• Directions: Without the pictures, set down every record below exactly as it reads.

--- Data to process Enclosed Below ---

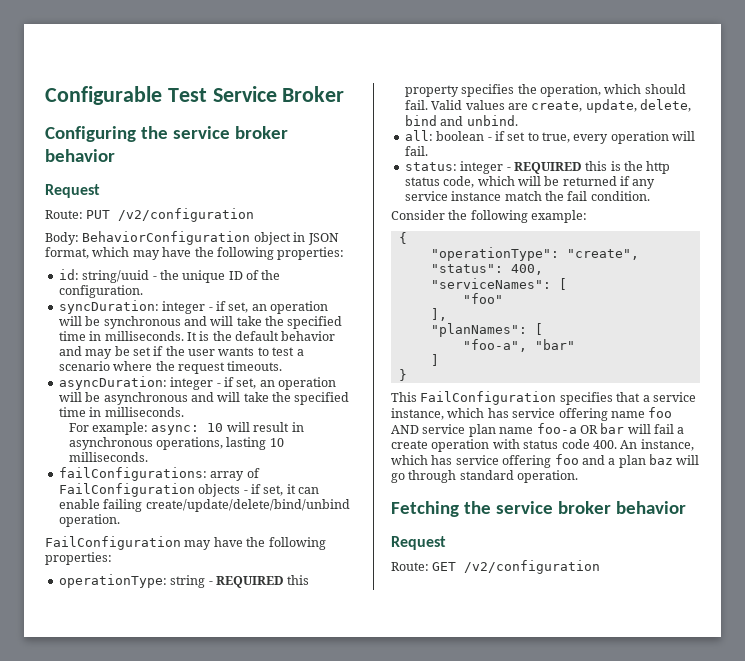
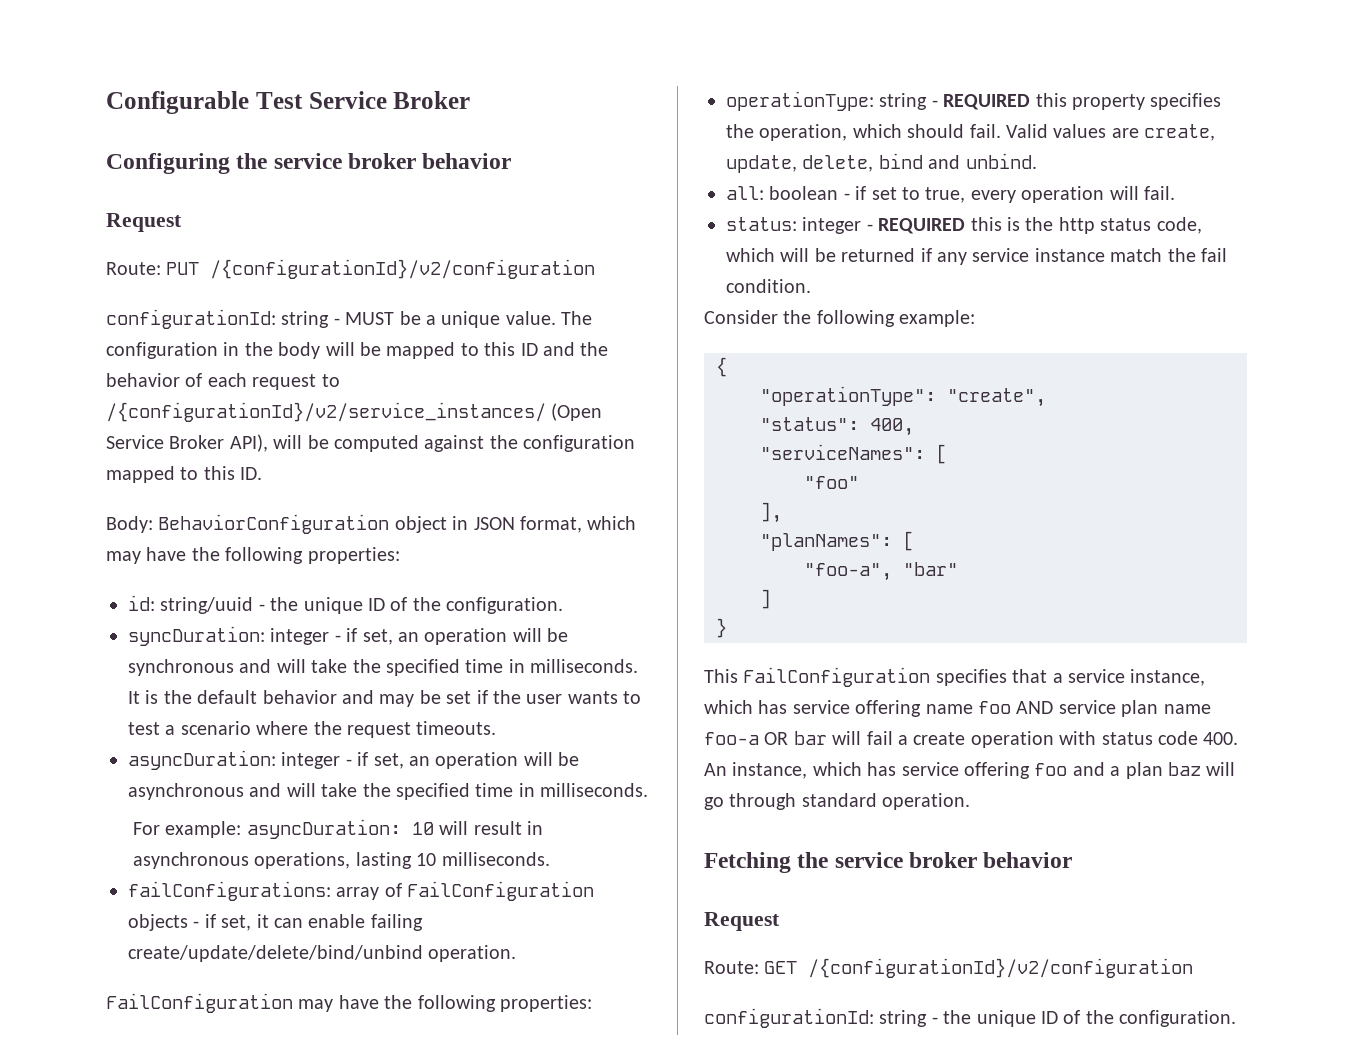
- Route: PUT /v2/configuration
+ Route: PUT /{configurationId}/v2/configuration
+ configurationId: string - MUST be a unique value. The configuration in the body will be mapped to this ID and the behavior of each request to /{configurationId}/v2/service_instances/ (Open Service Broker API), will be computed against the configuration mapped to this ID.
- For example: async: 10 will result in asynchronous operations, lasting 10 milliseconds.
+ For example: asyncDuration: 10 will result in asynchronous operations, lasting 10 milliseconds.
- Route: GET /v2/configuration
+ Route: GET /{configurationId}/v2/configuration
+ configurationId: string - the unique ID of the configuration.

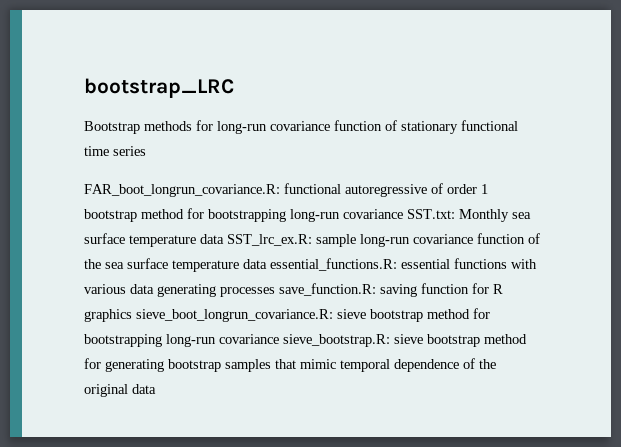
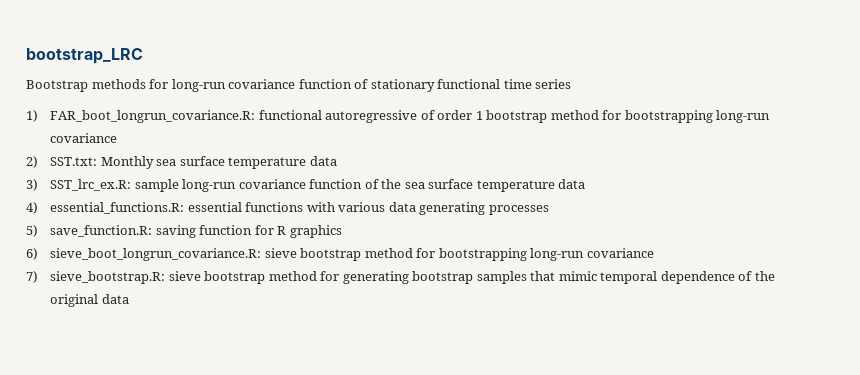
- FAR_boot_longrun_covariance.R:
+ 1) FAR_boot_longrun_covariance.R:
- functional autoregressive of order 1 bootstrap method for bootstrapping long-run covariance SST.txt:
+ functional autoregressive of order 1 bootstrap method for bootstrapping long-run covariance
+ 2) SST.txt:
- Monthly sea surface temperature data SST_lrc_ex.R:
+ Monthly sea surface temperature data
+ 3) SST_lrc_ex.R:
- sample long-run covariance function of the sea surface temperature data essential_functions.R:
+ sample long-run covariance function of the sea surface temperature data
+ 4) essential_functions.R:
- essential functions with various data generating processes save_function.R:
+ essential functions with various data generating processes
+ 5) save_function.R:
- saving function for R graphics sieve_boot_longrun_covariance.R:
+ saving function for R graphics
+ 6) sieve_boot_longrun_covariance.R:
- sieve bootstrap method for bootstrapping long-run covariance sieve_bootstrap.R:
+ sieve bootstrap method for bootstrapping long-run covariance
+ 7) sieve_bootstrap.R:

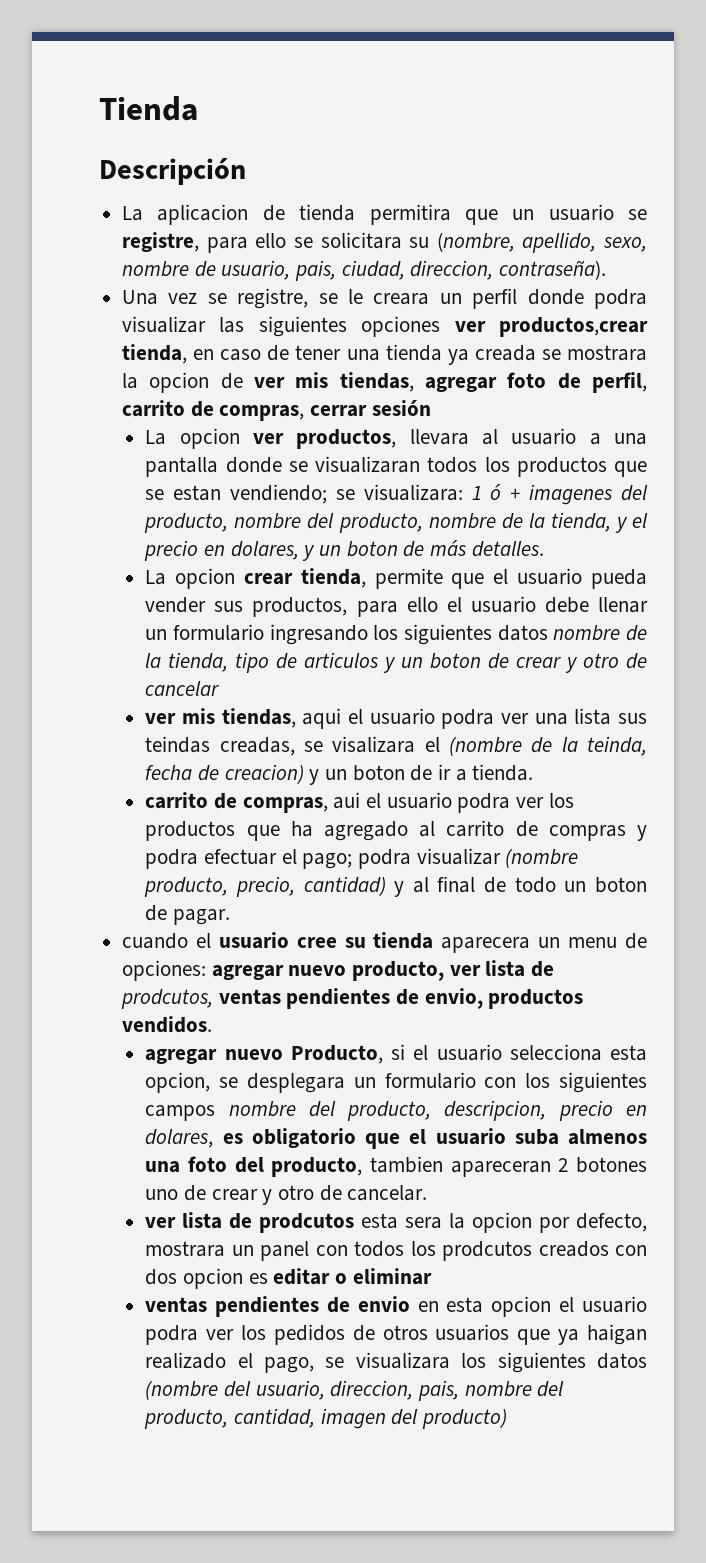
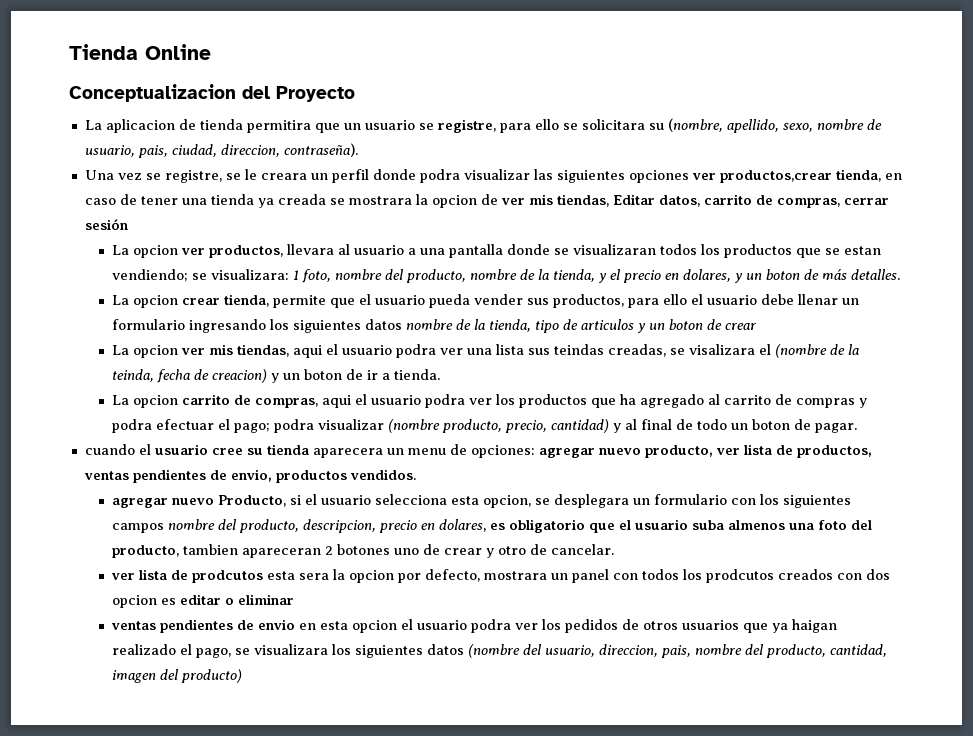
- Tienda
- Descripción
+ Tienda Online
+ Conceptualizacion del Proyecto
- Una vez se registre, se le creara un perfil donde podra visualizar las siguientes opciones ver productos,crear tienda, en caso de tener una tienda ya creada se mostrara la opcion de ver mis tiendas, agregar foto de perfil, carrito de compras, cerrar sesión
+ Una vez se registre, se le creara un perfil donde podra visualizar las siguientes opciones ver productos,crear tienda, en caso de tener una tienda ya creada se mostrara la opcion de ver mis tiendas, Editar datos, carrito de compras, cerrar sesión
- La opcion ver productos, llevara al usuario a una pantalla donde se visualizaran todos los productos que se estan vendiendo; se visualizara: 1 ó + imagenes del producto, nombre del producto, nombre de la tienda, y el precio en dolares, y un boton de más detalles.
+ La opcion ver productos, llevara al usuario a una pantalla donde se visualizaran todos los productos que se estan vendiendo; se visualizara: 1 foto, nombre del producto, nombre de la tienda, y el precio en dolares, y un boton de más detalles.
- La opcion crear tienda, permite que el usuario pueda vender sus productos, para ello el usuario debe llenar un formulario ingresando los siguientes datos nombre de la tienda, tipo de articulos y un boton de crear y otro de cancelar
- ver mis tiendas, aqui el usuario podra ver una lista sus teindas creadas, se visalizara el (nombre de la teinda, fecha de creacion) y un boton de ir a tienda.
+ La opcion crear tienda, permite que el usuario pueda vender sus productos, para ello el usuario debe llenar un formulario ingresando los siguientes datos nombre de la tienda, tipo de articulos y un boton de crear
+ La opcion ver mis tiendas, aqui el usuario podra ver una lista sus teindas creadas, se visalizara el (nombre de la teinda, fecha de creacion) y un boton de ir a tienda.
- carrito de compras, aui el usuario podra ver los productos que ha agregado al carrito de compras y podra efectuar el pago; podra visualizar (nombre producto, precio, cantidad) y al final de todo un boton de pagar.
+ La opcion carrito de compras, aqui el usuario podra ver los productos que ha agregado al carrito de compras y podra efectuar el pago; podra visualizar (nombre producto, precio, cantidad) y al final de todo un boton de pagar.
- cuando el usuario cree su tienda aparecera un menu de opciones: agregar nuevo producto, ver lista de prodcutos, ventas pendientes de envio, productos vendidos.
+ cuando el usuario cree su tienda aparecera un menu de opciones: agregar nuevo producto, ver lista de productos, ventas pendientes de envio, productos vendidos.

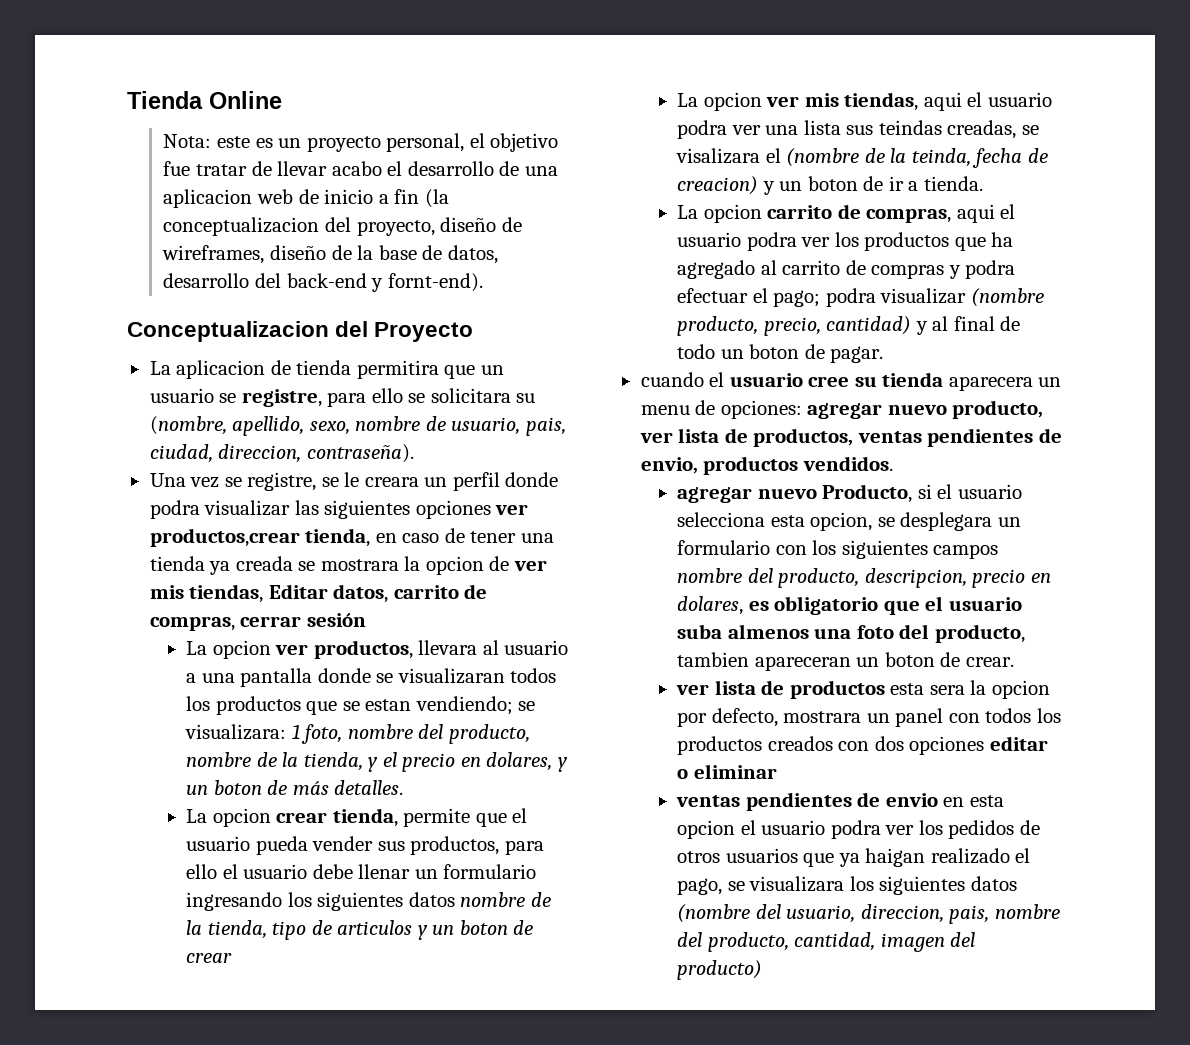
+ Nota: este es un proyecto personal, el objetivo fue tratar de llevar acabo el desarrollo de una aplicacion web de inicio a fin (la conceptualizacion del proyecto, diseño de wireframes, diseño de la base de datos, desarrollo del back-end y fornt-end).
- agregar nuevo Producto, si el usuario selecciona esta opcion, se desplegara un formulario con los siguientes campos nombre del producto, descripcion, precio en dolares, es obligatorio que el usuario suba almenos una foto del producto, tambien apareceran 2 botones uno de crear y otro de cancelar.
- ver lista de prodcutos esta sera la opcion por defecto, mostrara un panel con todos los prodcutos creados con dos opcion es editar o eliminar
+ agregar nuevo Producto, si el usuario selecciona esta opcion, se desplegara un formulario con los siguientes campos nombre del producto, descripcion, precio en dolares, es obligatorio que el usuario suba almenos una foto del producto, tambien apareceran un boton de crear.
+ ver lista de productos esta sera la opcion por defecto, mostrara un panel con todos los productos creados con dos opciones editar o eliminar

--- End of Enclosed Data to process ---

• Result:
- Route: PUT /v2/configuration
+ Route: PUT /{configurationId}/v2/configuration
+ configurationId: string - MUST be a unique value. The configuration in the body will be mapped to this ID and the behavior of each request to /{configurationId}/v2/service_instances/ (Open Service Broker API), will be computed against the configuration mapped to this ID.
- For example: async: 10 will result in asynchronous operations, lasting 10 milliseconds.
+ For example: asyncDuration: 10 will result in asynchronous operations, lasting 10 milliseconds.
- Route: GET /v2/configuration
+ Route: GET /{configurationId}/v2/configuration
+ configurationId: string - the unique ID of the configuration.

- FAR_boot_longrun_covariance.R:
+ 1) FAR_boot_longrun_covariance.R:
- functional autoregressive of order 1 bootstrap method for bootstrapping long-run covariance SST.txt:
+ functional autoregressive of order 1 bootstrap method for bootstrapping long-run covariance
+ 2) SST.txt:
- Monthly sea surface temperature data SST_lrc_ex.R:
+ Monthly sea surface temperature data
+ 3) SST_lrc_ex.R:
- sample long-run covariance function of the sea surface temperature data essential_functions.R:
+ sample long-run covariance function of the sea surface temperature data
+ 4) essential_functions.R:
- essential functions with various data generating processes save_function.R:
+ essential functions with various data generating processes
+ 5) save_function.R:
- saving function for R graphics sieve_boot_longrun_covariance.R:
+ saving function for R graphics
+ 6) sieve_boot_longrun_covariance.R:
- sieve bootstrap method for bootstrapping long-run covariance sieve_bootstrap.R:
+ sieve bootstrap method for bootstrapping long-run covariance
+ 7) sieve_bootstrap.R:

- Tienda
- Descripción
+ Tienda Online
+ Conceptualizacion del Proyecto
- Una vez se registre, se le creara un perfil donde podra visualizar las siguientes opciones ver productos,crear tienda, en caso de tener una tienda ya creada se mostrara la opcion de ver mis tiendas, agregar foto de perfil, carrito de compras, cerrar sesión
+ Una vez se registre, se le creara un perfil donde podra visualizar las siguientes opciones ver productos,crear tienda, en caso de tener una tienda ya creada se mostrara la opcion de ver mis tiendas, Editar datos, carrito de compras, cerrar sesión
- La opcion ver productos, llevara al usuario a una pantalla donde se visualizaran todos los productos que se estan vendiendo; se visualizara: 1 ó + imagenes del producto, nombre del producto, nombre de la tienda, y el precio en dolares, y un boton de más detalles.
+ La opcion ver productos, llevara al usuario a una pantalla donde se visualizaran todos los productos que se estan vendiendo; se visualizara: 1 foto, nombre del producto, nombre de la tienda, y el precio en dolares, y un boton de más detalles.
- La opcion crear tienda, permite que el usuario pueda vender sus productos, para ello el usuario debe llenar un formulario ingresando los siguientes datos nombre de la tienda, tipo de articulos y un boton de crear y otro de cancelar
- ver mis tiendas, aqui el usuario podra ver una lista sus teindas creadas, se visalizara el (nombre de la teinda, fecha de creacion) y un boton de ir a tienda.
+ La opcion crear tienda, permite que el usuario pueda vender sus productos, para ello el usuario debe llenar un formulario ingresando los siguientes datos nombre de la tienda, tipo de articulos y un boton de crear
+ La opcion ver mis tiendas, aqui el usuario podra ver una lista sus teindas creadas, se visalizara el (nombre de la teinda, fecha de creacion) y un boton de ir a tienda.
- carrito de compras, aui el usuario podra ver los productos que ha agregado al carrito de compras y podra efectuar el pago; podra visualizar (nombre producto, precio, cantidad) y al final de todo un boton de pagar.
+ La opcion carrito de compras, aqui el usuario podra ver los productos que ha agregado al carrito de compras y podra efectuar el pago; podra visualizar (nombre producto, precio, cantidad) y al final de todo un boton de pagar.
- cuando el usuario cree su tienda aparecera un menu de opciones: agregar nuevo producto, ver lista de prodcutos, ventas pendientes de envio, productos vendidos.
+ cuando el usuario cree su tienda aparecera un menu de opciones: agregar nuevo producto, ver lista de productos, ventas pendientes de envio, productos vendidos.

+ Nota: este es un proyecto personal, el objetivo fue tratar de llevar acabo el desarrollo de una aplicacion web de inicio a fin (la conceptualizacion del proyecto, diseño de wireframes, diseño de la base de datos, desarrollo del back-end y fornt-end).
- agregar nuevo Producto, si el usuario selecciona esta opcion, se desplegara un formulario con los siguientes campos nombre del producto, descripcion, precio en dolares, es obligatorio que el usuario suba almenos una foto del producto, tambien apareceran 2 botones uno de crear y otro de cancelar.
- ver lista de prodcutos esta sera la opcion por defecto, mostrara un panel con todos los prodcutos creados con dos opcion es editar o eliminar
+ agregar nuevo Producto, si el usuario selecciona esta opcion, se desplegara un formulario con los siguientes campos nombre del producto, descripcion, precio en dolares, es obligatorio que el usuario suba almenos una foto del producto, tambien apareceran un boton de crear.
+ ver lista de productos esta sera la opcion por defecto, mostrara un panel con todos los productos creados con dos opciones editar o eliminar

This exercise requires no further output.